■ Prompt
Beginning with the opening line, set down each line of the material below exactly, stopping once the line with "permit area (for" is done.

■ Provided entries
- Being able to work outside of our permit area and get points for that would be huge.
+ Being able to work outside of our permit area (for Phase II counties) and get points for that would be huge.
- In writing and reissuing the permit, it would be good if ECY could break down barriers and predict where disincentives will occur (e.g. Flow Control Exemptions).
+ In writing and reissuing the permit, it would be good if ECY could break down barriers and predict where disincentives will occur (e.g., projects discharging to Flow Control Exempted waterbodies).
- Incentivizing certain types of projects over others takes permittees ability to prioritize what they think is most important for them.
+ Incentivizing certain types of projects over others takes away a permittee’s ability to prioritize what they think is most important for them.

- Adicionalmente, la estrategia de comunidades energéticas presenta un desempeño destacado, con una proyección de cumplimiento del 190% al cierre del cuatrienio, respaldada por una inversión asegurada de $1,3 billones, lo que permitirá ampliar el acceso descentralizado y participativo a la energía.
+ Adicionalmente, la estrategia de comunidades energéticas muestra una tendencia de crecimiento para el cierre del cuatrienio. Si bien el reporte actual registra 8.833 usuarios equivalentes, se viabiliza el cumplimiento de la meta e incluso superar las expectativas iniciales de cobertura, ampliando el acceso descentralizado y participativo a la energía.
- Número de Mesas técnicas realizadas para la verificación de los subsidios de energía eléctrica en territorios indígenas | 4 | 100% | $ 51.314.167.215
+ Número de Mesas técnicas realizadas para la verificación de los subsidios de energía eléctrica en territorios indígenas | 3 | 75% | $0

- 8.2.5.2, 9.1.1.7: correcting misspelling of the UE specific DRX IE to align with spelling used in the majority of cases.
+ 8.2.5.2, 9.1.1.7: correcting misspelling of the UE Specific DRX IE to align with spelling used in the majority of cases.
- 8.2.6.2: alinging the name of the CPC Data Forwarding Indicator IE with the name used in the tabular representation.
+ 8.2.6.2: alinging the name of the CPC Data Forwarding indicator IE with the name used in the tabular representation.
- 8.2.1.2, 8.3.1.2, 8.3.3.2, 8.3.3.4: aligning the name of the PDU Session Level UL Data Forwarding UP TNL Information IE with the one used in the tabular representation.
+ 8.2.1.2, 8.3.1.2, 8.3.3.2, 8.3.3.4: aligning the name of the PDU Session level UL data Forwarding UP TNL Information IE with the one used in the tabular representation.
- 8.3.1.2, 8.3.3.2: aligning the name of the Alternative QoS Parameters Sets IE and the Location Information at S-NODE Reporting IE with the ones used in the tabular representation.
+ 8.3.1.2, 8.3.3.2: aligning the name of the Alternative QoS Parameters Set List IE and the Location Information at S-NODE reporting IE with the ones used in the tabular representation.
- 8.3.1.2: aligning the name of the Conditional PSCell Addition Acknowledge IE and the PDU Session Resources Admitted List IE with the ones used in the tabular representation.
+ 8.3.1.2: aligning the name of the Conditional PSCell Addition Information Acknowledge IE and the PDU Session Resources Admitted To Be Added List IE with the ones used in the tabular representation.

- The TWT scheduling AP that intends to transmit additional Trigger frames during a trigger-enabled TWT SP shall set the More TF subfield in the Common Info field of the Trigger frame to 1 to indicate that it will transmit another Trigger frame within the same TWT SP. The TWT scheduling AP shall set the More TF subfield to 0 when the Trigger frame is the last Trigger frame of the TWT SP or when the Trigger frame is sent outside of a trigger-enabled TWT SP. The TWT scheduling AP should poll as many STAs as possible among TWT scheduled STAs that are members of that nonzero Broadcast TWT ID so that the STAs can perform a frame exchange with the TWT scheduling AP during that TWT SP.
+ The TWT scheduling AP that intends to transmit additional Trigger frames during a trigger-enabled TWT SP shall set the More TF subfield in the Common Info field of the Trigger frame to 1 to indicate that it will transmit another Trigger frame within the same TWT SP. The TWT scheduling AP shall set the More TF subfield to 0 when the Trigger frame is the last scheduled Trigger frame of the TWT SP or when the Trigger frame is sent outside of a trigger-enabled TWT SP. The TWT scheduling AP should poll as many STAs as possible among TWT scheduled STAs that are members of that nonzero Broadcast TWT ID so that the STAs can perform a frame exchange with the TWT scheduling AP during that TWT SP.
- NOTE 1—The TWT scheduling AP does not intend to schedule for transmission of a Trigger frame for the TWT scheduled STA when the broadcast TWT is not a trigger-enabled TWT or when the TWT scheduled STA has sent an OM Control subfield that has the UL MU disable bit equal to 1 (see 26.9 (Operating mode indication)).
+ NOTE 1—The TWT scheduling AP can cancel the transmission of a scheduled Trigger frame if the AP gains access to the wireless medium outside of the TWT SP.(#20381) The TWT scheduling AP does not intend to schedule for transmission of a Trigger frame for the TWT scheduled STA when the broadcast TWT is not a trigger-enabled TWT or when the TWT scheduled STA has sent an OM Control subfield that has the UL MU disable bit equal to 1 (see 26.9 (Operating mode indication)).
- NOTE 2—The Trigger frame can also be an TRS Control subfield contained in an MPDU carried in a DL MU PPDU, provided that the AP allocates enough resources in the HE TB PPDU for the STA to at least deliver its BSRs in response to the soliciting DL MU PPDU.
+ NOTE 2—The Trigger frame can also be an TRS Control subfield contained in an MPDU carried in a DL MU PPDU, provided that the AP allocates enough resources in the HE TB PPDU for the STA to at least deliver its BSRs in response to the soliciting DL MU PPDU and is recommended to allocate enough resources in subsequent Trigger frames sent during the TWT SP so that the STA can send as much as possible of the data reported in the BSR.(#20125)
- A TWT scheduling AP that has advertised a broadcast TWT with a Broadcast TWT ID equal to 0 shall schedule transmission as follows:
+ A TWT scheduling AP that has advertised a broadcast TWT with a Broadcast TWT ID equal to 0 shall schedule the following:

■ Task solution
- Being able to work outside of our permit area and get points for that would be huge.
+ Being able to work outside of our permit area (for Phase II counties) and get points for that would be huge.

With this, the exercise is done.